The whispered offer in May 2011 from a hot miked Clinton (Bubba) to Ryan to help persuade Democrats to "reform" Medicare;

http://abcnews.go.com/blogs/politics/2011/05/bill-clinton-to-paul-ryan-on-medicare-election-give-me-a-call/

Conyers calling out Obama in July 2011 for putting Social Security and Medicare on the table, even though Boehner and Cantor had not asked Obama for them.

http://www.crewof42.com/news/conyers-on-jobs-weve-had-it-lays-out-obama-calls-for-protest-at-white-house/

Sperling, a member of the Obama White House comes up with the idea of a budget sequester, though he denies having done so (after being caught he gives as his reason for the denial that the Republicans modified his idea, rather than accepting it exactly as he suggested it. (No, really, that was his excuse.) Gee, who could ever possibly foresee that Republicans would not accept a budget measure from the Obama White House exactly as it was, with no modification whatever?

http://en.wikipedia.org/wiki/Budget_sequestration_in_2013

http://www.politico.com/story/2013/02/exclusive-the-woodward-sperling-emails-revealed-88226.html


Naming by Obama in August 2011 of the possibly (probably?) unconstitutional Super Committee, aka "the Grand Bargain Committee," aka the Joint Select Committee on Deficit Reduction

http://money.cnn.com/2011/08/11/news/economy/debt_committee_members/

http://en.wikipedia.org/wiki/Budget_Control_Act_of_2011


BUT THEN,

People like Hedges plan and begin publicizing an "occupation" of Washington D.C., to begin on October 6, 2011, which has its own website, but Occupy Wall Street starts sooner, in September 2011; and Hedges, Seeger and many others appear in NYC instead.

Politicians, including Obama, go full into 2016 re-election mode and they don't campaign on cutting entitlements.

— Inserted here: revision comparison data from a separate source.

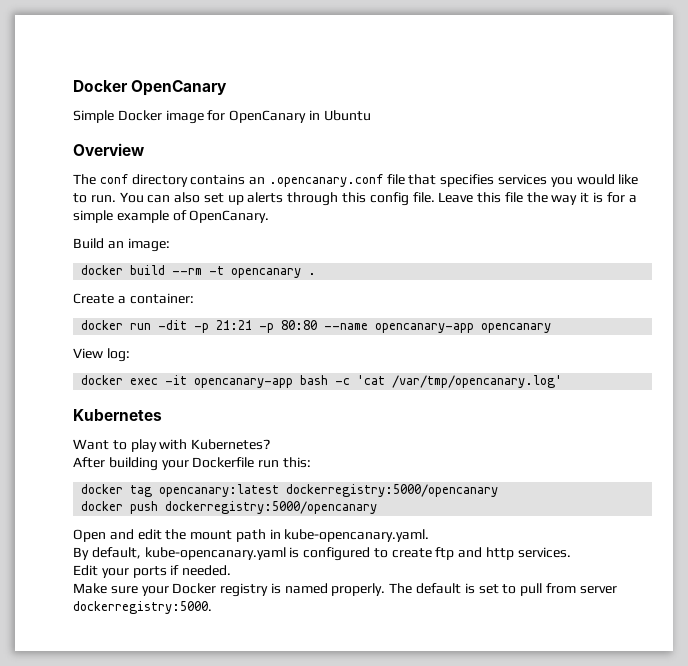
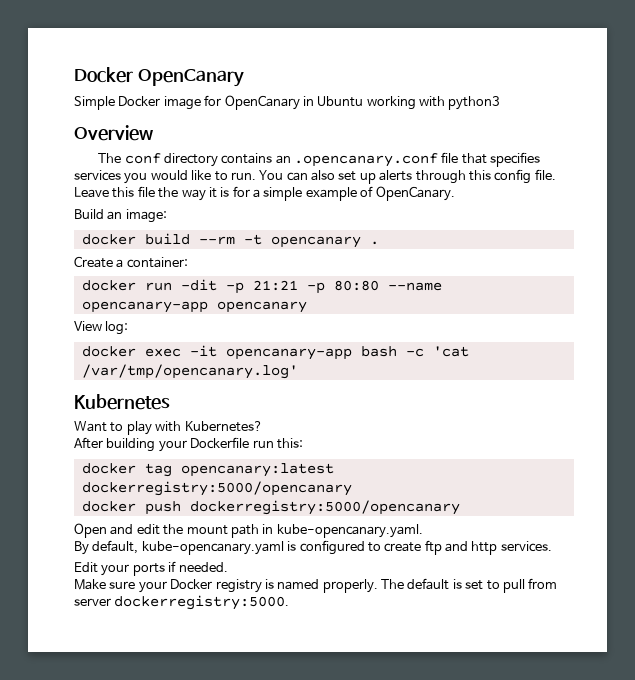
(371, 115) none -> [366,96,501,110] working with python3

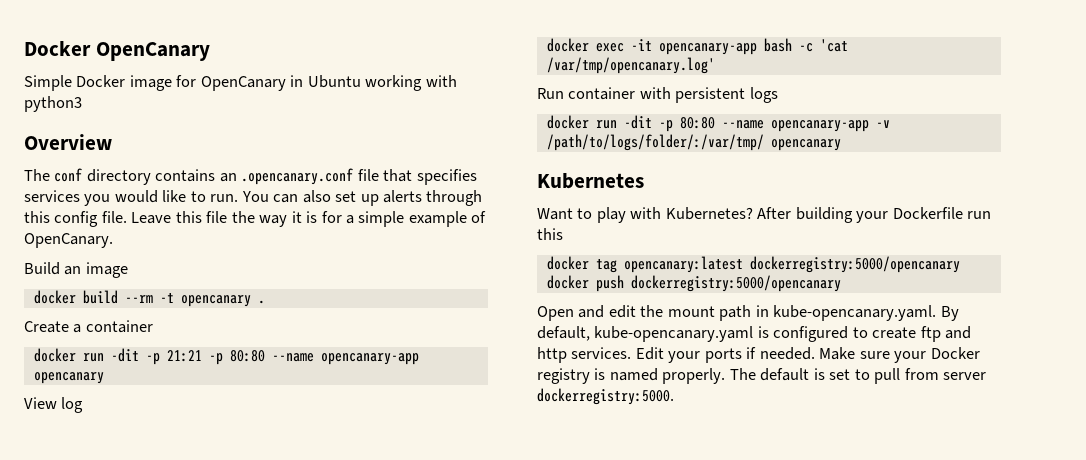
[125,209,167,223] image: -> [85,262,128,278] image
[126,257,188,268] container: -> [85,320,153,333] container
[105,321,129,335] log: -> [61,397,84,413] log
(298, 371) none -> [537,87,778,103] [546,115,890,132] [546,134,841,151] // Run container with persistent logs // docker run -dit -p 80:80 --name opencanary-app -v /path/to/logs/folder/:/var/tmp/ opencanary
(263, 426) // -> (753, 213) none
[276,438,303,449] this: -> [537,228,563,240] this
(423, 531) // -> (937, 313) none
(552, 546) // -> (632, 353) none
(228, 567) // -> (815, 353) none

However, the WH comes up with the concept of a sequester, which gets triggered in 2013--after the 2012 re-election of Obama.

Changing a national conversation so quickly after all the events and momentum only hinted at in this post on almost zero dollars is a phenom the guys and gals in ad agencies would love to know how to duplicate.

OWS does not get a fraction of the credit it deserves and I wholly distrust every Dem who pooh poohs it, or worse.

merrily

(45,251 posts)
18. More and more, the things some DUers have been posting since well before I registered
Fri Jan 2, 2015, 06:26 AM
Jan 2015

are showing up in mass media.

Yeayyyyyyyyy!

merrily

(45,251 posts)
20. Point of Order: In 1994, most voters were oblivious to the fact that the Party was splitting
Fri Jan 2, 2015, 07:02 AM
Jan 2015

into centrists, or New Democrats, vs. traditional Democrats. A lot of people, Democrat and Republican, still are oblivious to that split.